March 8, 2026
Git dogfight—fetch the popcorn
Beagle, a source code management system that stores AST trees
Beagle wants to “read” your code, not just save it — devs cheer while skeptics bark
TLDR: Beagle is a new, experimental code tool that saves the structure of code instead of just the lines, aiming for smarter merges and a one‑stop hub for projects. The community is split between excitement and warnings about huge complexity, with comparisons to existing projects and plenty of memes.

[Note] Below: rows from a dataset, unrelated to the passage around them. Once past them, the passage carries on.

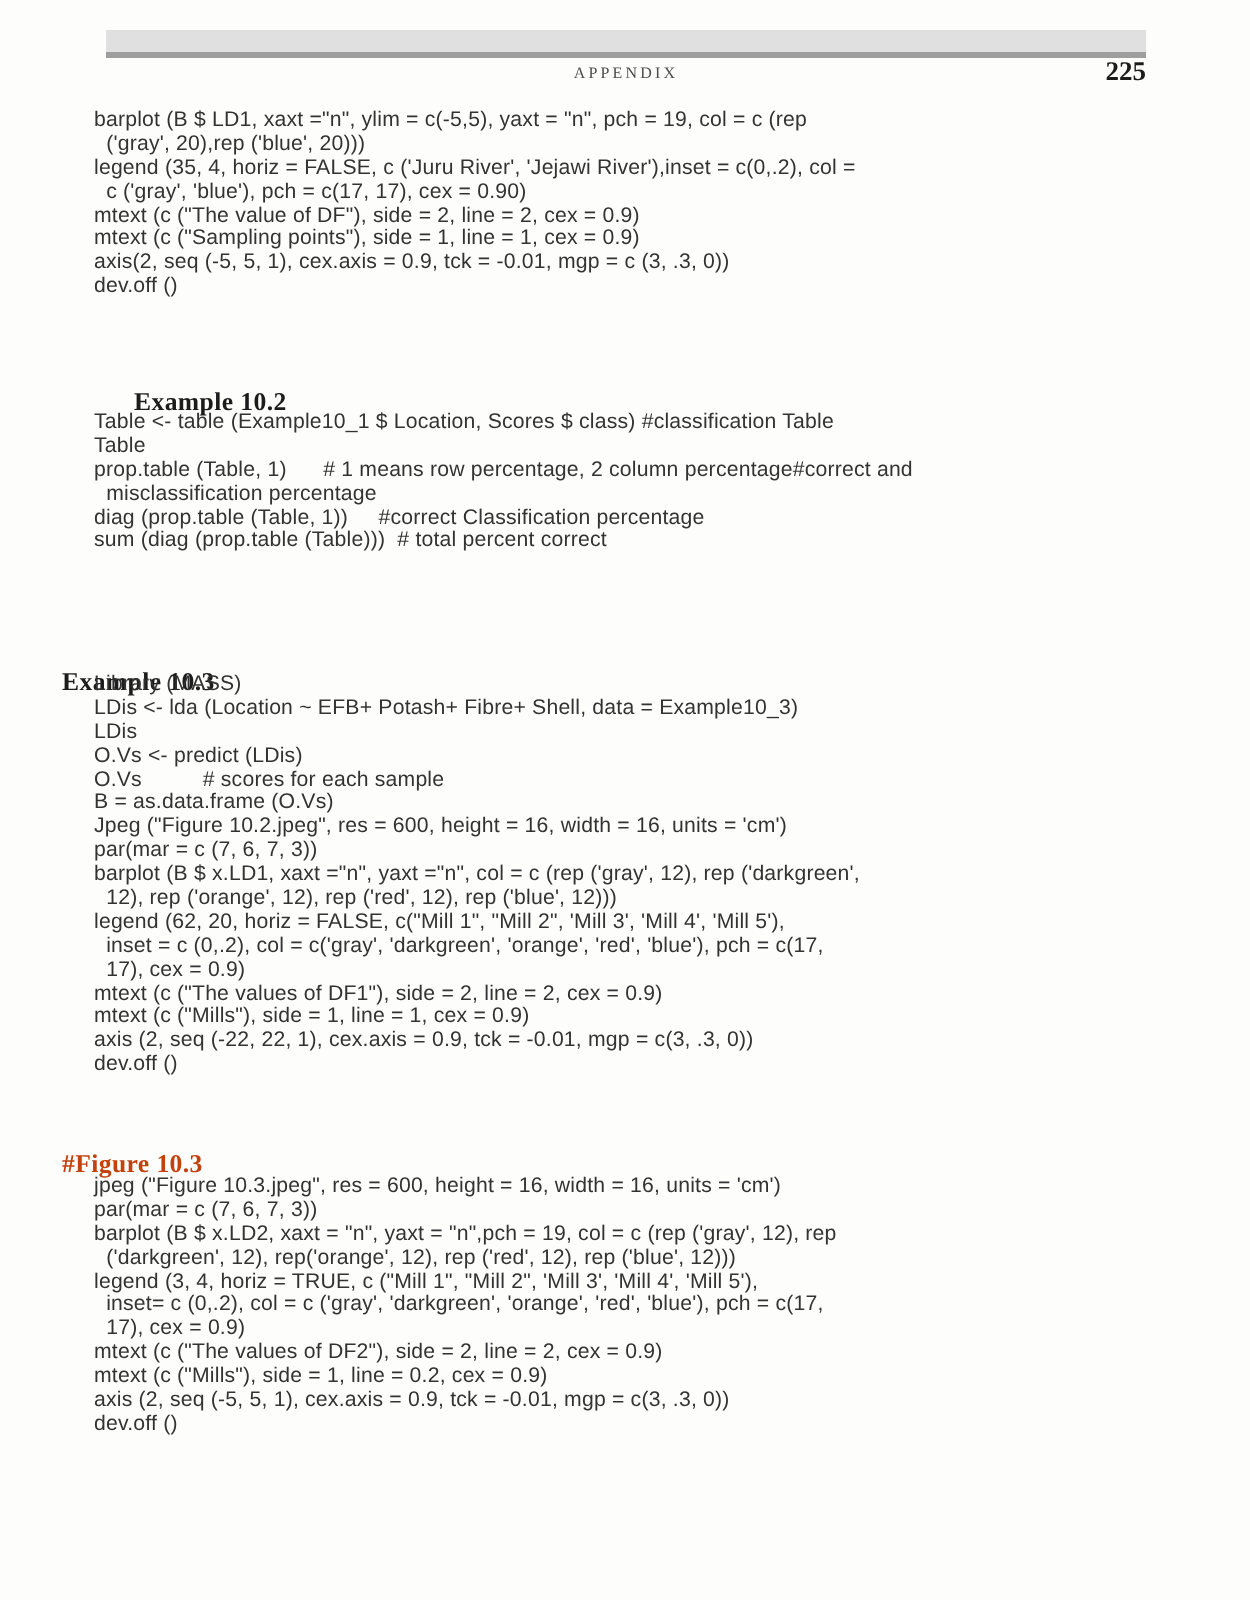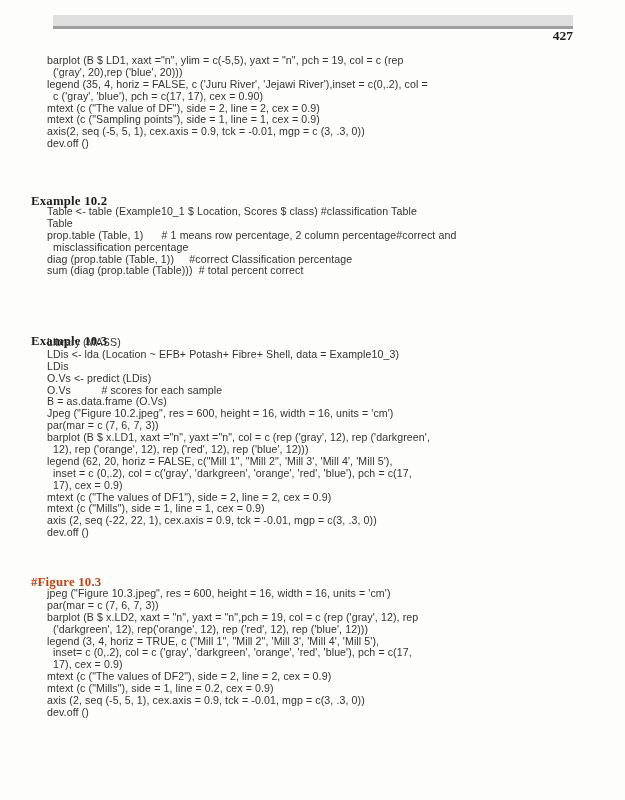--- a/index.html
+++ b/index.html
@@ -55,26 +55,27 @@
   #heading-3 { top:564px; }
   #code-3    { top:588px; }
 </style>
 </head>
 <body>
 
 <div class="page">
 
   <div class="header-band" id="header-band" style="background: rgb(224, 224, 224); border-bottom-color: rgb(158, 158, 158);"></div>
 
+  <div class="running-title">APPENDIX</div>
 
-  <div class="page-number">427</div>
+  <div class="page-number">225</div>
 
   <div class="code-block" id="code-0" style="color: rgb(51, 51, 51);"><div class="code-line">barplot (B $ LD1, xaxt ="n", ylim = c(-5,5), yaxt = "n", pch = 19, col = c (rep</div><div class="code-line">  ('gray', 20),rep ('blue', 20)))</div><div class="code-line">legend (35, 4, horiz = FALSE, c ('Juru River', 'Jejawi River'),inset = c(0,.2), col =</div><div class="code-line">  c ('gray', 'blue'), pch = c(17, 17), cex = 0.90)</div><div class="code-line">mtext (c ("The value of DF"), side = 2, line = 2, cex = 0.9)</div><div class="code-line">mtext (c ("Sampling points"), side = 1, line = 1, cex = 0.9)</div><div class="code-line">axis(2, seq (-5, 5, 1), cex.axis = 0.9, tck = -0.01, mgp = c (3, .3, 0))</div><div class="code-line">dev.off ()</div></div>
 
-  <h2 class="section-heading" id="heading-1" style="color: rgb(28, 28, 28);">Example 10.2</h2>
+  <h2 class="section-heading" id="heading-1" style="color: rgb(28, 28, 28); margin-left: 36px;">Example 10.2</h2>
 
   <div class="code-block" id="code-1" style="color: rgb(51, 51, 51);"><div class="code-line">Table &lt;- table (Example10_1 $ Location, Scores $ class) #classification Table</div><div class="code-line">Table</div><div class="code-line">prop.table (Table, 1)      # 1 means row percentage, 2 column percentage#correct and</div><div class="code-line">  misclassification percentage</div><div class="code-line">diag (prop.table (Table, 1))     #correct Classification percentage</div><div class="code-line">sum (diag (prop.table (Table)))  # total percent correct</div></div>
 
   <h2 class="section-heading" id="heading-2" style="color: rgb(28, 28, 28);">Example 10.3</h2>
 
   <div class="code-block" id="code-2" style="color: rgb(51, 51, 51);"><div class="code-line">Library (MASS)</div><div class="code-line">LDis &lt;- lda (Location ~ EFB+ Potash+ Fibre+ Shell, data = Example10_3)</div><div class="code-line">LDis</div><div class="code-line">O.Vs &lt;- predict (LDis)</div><div class="code-line">O.Vs          # scores for each sample</div><div class="code-line">B = as.data.frame (O.Vs)</div><div class="code-line">Jpeg ("Figure 10.2.jpeg", res = 600, height = 16, width = 16, units = 'cm')</div><div class="code-line">par(mar = c (7, 6, 7, 3))</div><div class="code-line">barplot (B $ x.LD1, xaxt ="n", yaxt ="n", col = c (rep ('gray', 12), rep ('darkgreen',</div><div class="code-line">  12), rep ('orange', 12), rep ('red', 12), rep ('blue', 12)))</div><div class="code-line">legend (62, 20, horiz = FALSE, c("Mill 1", "Mill 2", 'Mill 3', 'Mill 4', 'Mill 5'),</div><div class="code-line">  inset = c (0,.2), col = c('gray', 'darkgreen', 'orange', 'red', 'blue'), pch = c(17,</div><div class="code-line">  17), cex = 0.9)</div><div class="code-line">mtext (c ("The values of DF1"), side = 2, line = 2, cex = 0.9)</div><div class="code-line">mtext (c ("Mills"), side = 1, line = 1, cex = 0.9)</div><div class="code-line">axis (2, seq (-22, 22, 1), cex.axis = 0.9, tck = -0.01, mgp = c(3, .3, 0))</div><div class="code-line">dev.off ()</div></div>
 
   <h2 class="section-heading" id="heading-3" style="color: #c2410c;">#Figure 10.3</h2>
 
   <div class="code-block" id="code-3" style="color: rgb(51, 51, 51);"><div class="code-line">jpeg ("Figure 10.3.jpeg", res = 600, height = 16, width = 16, units = 'cm')</div><div class="code-line">par(mar = c (7, 6, 7, 3))</div><div class="code-line">barplot (B $ x.LD2, xaxt = "n", yaxt = "n",pch = 19, col = c (rep ('gray', 12), rep</div><div class="code-line">  ('darkgreen', 12), rep('orange', 12), rep ('red', 12), rep ('blue', 12)))</div><div class="code-line">legend (3, 4, horiz = TRUE, c ("Mill 1", "Mill 2", 'Mill 3', 'Mill 4', 'Mill 5'),</div><div class="code-line">  inset= c (0,.2), col = c ('gray', 'darkgreen', 'orange', 'red', 'blue'), pch = c(17,</div><div class="code-line">  17), cex = 0.9)</div><div class="code-line">mtext (c ("The values of DF2"), side = 2, line = 2, cex = 0.9)</div><div class="code-line">mtext (c ("Mills"), side = 1, line = 0.2, cex = 0.9)</div><div class="code-line">axis (2, seq (-5, 5, 1), cex.axis = 0.9, tck = -0.01, mgp = c(3, .3, 0))</div><div class="code-line">dev.off ()</div></div>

New tool alert: Beagle is a bold, experimental system that stores code by its meaning (a tree of how the code is structured) instead of just lines of text. Its creator wants it to be a full code hub—not just storage, but a home for tickets and test results too—backed by a simple database under the hood. It’s early, self-hosted, and very “use at your own risk.” And the community? Oh, it’s split right down the middle.
One camp is hyped. “We can do better than Git,” cheers one fan, seeing Beagle as a smarter way to merge and track changes. Another camp is side‑eyeing hard: if Beagle has to understand every programming language, that’s a never‑ending game of catch‑up—and one bug could scramble everything. A thoughtful skeptic asks whether text is actually the right layer to track, worrying about tiny differences like extra parentheses. Meanwhile, a pragmatic commenter points to sem—which stores code operations in Git—and drops a receipts link. And then there’s the chaos crew: “Can it store my PIN and ATM map?” jokes a commenter, instantly canonizing Day One Beagle meme culture. It’s trees vs. text, innovation vs. risk, with jokes on the side—classic dev drama.
Key Points
- •Beagle stores code as abstract syntax trees (ASTs) instead of traditional file blobs.
- •It aims to be a database hub for code and related artifacts like tickets and CI results.
- •The backend is a key-value store, currently using RocksDB.
- •Data is stored in AST BASON, a mergeable binary JSON format described as CRDT-ish.
- •Beagle is early-stage and experimental; it self-hosts and is provided with use-at-your-own-risk guidance.